Localised payment methods are payment methods that are typically available when the payment platform being utilised is integrated with local payment providers in the region where the buyer is at and/or has a local account. They are crucial for any business looking to localise in any given market to consider since they go a long way in building up trust and reputation with the local populace and establishing the credibility of a business’ brand. Here are a couple of the common localised methods for conducting payments:

Bank Redirect

Bank redirects, as the name suggests, allow customers to pay online with their bank accounts by redirecting them to the online banking portal of their chosen bank. There, they can login to their bank accounts and make payments accordingly.

They are commonly used by retailers in Europe and Asia-Pacific that are looking to improve conversion rates and reduce fraud with customers, and service businesses or software collecting one-time payments (OTPs) from other businesses. Half of all online commerce in Germany, the Netherlands, and Malaysia are driven by bank redirects. Common entry points for bank redirects include linked buttons in checkout or QR codes as seen in Singapore’s Paynow QR and India’s United Payments Interface or UPI.

The pros and cons of bank redirects are as follows:


  • Low payment adoption fees
  • High brand trust especially when integrated with local banks
  • Easier cash flow due to instant settlement
  • Payment accuracy is ensured as the amount paid is controlled by data shared between the vendor and the payment platform’s checkout to the bank account


  • Heavily reliant on bank server-side reliability and internet connectivity
  • Payment is irreversible for the buyer. Any disputes need to be settled via the payment platform itself

Local Bank Transfer

Local bank transfers are a safe and reliable way for customers to send money over bank rails, often times faster than SWIFT/wire transfers. Being readily available in virtually any country with a decent banking system, it is easily accessible to most customers and usually popular in markets where the penetration rate for the more recent payment methods such as QR codes are relatively low such as Malaysia, Thailand, and Singapore².

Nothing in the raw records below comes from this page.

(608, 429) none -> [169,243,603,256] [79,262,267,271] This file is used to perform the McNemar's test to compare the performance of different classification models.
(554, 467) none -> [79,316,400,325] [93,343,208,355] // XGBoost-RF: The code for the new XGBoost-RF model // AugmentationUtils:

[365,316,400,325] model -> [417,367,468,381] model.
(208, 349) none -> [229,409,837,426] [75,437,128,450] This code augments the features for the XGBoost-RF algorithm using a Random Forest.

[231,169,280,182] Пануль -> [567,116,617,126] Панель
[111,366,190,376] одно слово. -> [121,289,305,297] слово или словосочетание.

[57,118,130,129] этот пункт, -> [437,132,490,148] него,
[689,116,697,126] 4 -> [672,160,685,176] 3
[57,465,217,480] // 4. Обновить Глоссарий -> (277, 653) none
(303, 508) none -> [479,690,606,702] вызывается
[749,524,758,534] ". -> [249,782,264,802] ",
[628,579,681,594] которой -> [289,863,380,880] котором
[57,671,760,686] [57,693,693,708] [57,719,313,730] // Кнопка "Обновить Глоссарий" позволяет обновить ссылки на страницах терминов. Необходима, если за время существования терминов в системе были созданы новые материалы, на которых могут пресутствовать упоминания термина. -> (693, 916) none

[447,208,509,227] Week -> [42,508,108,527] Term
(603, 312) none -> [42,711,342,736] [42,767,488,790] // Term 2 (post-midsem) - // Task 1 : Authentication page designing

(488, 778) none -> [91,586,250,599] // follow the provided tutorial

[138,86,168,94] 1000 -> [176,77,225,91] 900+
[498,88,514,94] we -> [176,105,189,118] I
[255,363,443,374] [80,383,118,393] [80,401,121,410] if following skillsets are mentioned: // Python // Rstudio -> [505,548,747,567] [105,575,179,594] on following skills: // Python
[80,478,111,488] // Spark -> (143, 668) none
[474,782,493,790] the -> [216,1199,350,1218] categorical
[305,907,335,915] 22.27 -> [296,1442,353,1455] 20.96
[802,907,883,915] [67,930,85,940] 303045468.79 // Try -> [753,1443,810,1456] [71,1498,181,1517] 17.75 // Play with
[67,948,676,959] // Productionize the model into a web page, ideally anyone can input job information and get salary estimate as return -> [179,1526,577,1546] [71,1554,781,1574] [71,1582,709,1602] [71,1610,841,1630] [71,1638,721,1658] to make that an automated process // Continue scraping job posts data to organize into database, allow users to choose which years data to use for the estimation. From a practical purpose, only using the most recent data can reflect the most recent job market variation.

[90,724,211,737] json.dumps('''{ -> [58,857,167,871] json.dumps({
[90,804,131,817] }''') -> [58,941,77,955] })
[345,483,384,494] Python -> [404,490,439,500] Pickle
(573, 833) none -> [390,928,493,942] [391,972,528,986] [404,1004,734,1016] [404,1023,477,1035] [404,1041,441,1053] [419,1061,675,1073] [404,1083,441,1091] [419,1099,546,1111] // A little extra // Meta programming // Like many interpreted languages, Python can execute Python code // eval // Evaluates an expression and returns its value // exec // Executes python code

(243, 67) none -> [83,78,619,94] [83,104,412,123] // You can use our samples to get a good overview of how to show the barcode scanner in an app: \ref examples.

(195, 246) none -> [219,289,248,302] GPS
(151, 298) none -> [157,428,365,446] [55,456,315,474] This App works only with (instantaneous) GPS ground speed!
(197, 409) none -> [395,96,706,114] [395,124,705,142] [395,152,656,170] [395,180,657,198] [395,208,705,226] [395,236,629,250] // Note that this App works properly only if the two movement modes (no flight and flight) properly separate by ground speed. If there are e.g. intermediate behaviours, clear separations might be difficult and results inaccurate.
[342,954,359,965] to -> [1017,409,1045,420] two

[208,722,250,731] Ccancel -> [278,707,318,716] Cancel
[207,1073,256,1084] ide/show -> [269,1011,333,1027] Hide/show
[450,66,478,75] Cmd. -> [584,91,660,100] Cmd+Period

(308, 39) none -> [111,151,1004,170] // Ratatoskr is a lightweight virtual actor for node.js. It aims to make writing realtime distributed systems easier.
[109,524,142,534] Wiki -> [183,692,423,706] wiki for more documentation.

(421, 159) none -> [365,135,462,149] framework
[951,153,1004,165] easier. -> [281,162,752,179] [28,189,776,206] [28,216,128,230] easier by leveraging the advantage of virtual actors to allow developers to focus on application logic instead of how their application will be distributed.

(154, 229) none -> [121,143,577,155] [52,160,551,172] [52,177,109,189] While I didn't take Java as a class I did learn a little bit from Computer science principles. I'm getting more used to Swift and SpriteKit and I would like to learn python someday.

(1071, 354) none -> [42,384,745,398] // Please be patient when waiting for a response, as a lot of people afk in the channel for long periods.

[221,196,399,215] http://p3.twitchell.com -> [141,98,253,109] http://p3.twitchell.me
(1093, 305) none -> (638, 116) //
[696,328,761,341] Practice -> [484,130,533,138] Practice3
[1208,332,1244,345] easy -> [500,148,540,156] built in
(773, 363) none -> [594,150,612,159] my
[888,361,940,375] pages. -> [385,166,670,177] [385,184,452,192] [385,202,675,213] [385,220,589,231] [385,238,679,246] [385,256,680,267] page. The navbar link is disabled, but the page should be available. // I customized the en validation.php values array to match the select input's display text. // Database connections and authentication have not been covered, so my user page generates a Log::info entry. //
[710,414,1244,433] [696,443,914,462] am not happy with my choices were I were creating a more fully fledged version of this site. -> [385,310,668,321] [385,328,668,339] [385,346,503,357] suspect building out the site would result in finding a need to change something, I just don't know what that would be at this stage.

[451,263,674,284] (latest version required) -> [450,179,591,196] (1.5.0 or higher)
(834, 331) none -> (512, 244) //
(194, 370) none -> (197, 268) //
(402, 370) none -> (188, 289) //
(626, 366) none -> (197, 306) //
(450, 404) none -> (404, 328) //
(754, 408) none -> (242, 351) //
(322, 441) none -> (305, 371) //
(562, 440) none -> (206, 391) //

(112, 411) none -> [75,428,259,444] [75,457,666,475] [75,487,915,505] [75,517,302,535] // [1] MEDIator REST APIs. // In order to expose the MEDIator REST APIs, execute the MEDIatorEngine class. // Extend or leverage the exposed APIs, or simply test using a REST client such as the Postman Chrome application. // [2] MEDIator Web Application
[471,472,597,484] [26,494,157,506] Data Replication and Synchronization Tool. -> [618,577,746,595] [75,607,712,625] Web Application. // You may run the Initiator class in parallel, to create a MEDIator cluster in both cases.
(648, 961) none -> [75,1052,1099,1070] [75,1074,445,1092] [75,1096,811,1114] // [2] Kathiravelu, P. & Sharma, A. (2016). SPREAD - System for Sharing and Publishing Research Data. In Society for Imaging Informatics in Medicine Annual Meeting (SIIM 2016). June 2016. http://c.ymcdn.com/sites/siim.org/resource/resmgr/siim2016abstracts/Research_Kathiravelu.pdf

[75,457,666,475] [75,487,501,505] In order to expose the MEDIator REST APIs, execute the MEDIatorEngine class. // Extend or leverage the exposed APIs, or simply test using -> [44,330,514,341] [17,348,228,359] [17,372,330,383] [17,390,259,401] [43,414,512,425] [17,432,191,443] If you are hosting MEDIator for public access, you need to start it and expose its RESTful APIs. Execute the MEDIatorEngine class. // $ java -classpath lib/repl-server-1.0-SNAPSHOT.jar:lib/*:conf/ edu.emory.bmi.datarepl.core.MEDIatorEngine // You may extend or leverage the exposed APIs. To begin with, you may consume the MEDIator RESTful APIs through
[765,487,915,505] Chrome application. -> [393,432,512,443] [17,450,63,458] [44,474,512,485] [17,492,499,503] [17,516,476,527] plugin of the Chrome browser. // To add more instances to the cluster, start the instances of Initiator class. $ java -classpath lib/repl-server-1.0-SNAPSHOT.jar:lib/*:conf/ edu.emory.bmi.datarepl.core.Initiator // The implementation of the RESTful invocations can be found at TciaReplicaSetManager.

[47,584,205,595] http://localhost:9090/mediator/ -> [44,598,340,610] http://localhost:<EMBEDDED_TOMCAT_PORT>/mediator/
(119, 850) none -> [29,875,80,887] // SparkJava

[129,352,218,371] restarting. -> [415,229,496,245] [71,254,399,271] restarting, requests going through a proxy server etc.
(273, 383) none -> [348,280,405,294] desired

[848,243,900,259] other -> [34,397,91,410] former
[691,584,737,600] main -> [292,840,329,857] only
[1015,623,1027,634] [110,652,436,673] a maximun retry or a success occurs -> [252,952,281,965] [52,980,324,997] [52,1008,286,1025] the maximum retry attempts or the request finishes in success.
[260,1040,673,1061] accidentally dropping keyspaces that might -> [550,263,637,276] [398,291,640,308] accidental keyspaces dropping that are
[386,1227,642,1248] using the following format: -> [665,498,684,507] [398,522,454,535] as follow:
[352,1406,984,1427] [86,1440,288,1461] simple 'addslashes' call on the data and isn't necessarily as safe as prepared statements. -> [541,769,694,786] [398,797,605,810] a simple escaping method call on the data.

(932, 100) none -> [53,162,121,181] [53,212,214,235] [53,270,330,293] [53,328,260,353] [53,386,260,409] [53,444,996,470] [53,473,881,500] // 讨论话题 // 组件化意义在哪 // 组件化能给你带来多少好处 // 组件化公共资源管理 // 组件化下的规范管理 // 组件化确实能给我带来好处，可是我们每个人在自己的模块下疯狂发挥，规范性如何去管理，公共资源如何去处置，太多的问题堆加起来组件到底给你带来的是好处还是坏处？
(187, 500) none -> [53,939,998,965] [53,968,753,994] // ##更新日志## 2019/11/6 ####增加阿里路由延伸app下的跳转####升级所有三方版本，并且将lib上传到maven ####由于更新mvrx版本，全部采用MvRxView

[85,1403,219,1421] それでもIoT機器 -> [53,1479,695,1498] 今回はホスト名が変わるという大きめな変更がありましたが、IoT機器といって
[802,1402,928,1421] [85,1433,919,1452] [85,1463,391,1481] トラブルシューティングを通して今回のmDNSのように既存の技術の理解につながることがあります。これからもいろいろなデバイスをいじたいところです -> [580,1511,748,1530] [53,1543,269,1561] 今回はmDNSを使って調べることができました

They allow customers to input their bank account details to make an asynchronous transfer from checkout and usually the bank account details used are the payment platform’s. Users then have to show proof that the transfer has been made to the payment platform.

The advantages and disadvantages of this methods are as follows:


  • Low payment fees
  • High brand trust
  • Bank rails are usually reliable, being separate from any integration-related dependencies


  • Longer lead time since the payment platform needs to manually verify the payment receipt
  • No control over amount of money sent, user may over or under pay by mistake
  • Irreversible. The payment platform needs to intervene if mistakes and/or disputes are made.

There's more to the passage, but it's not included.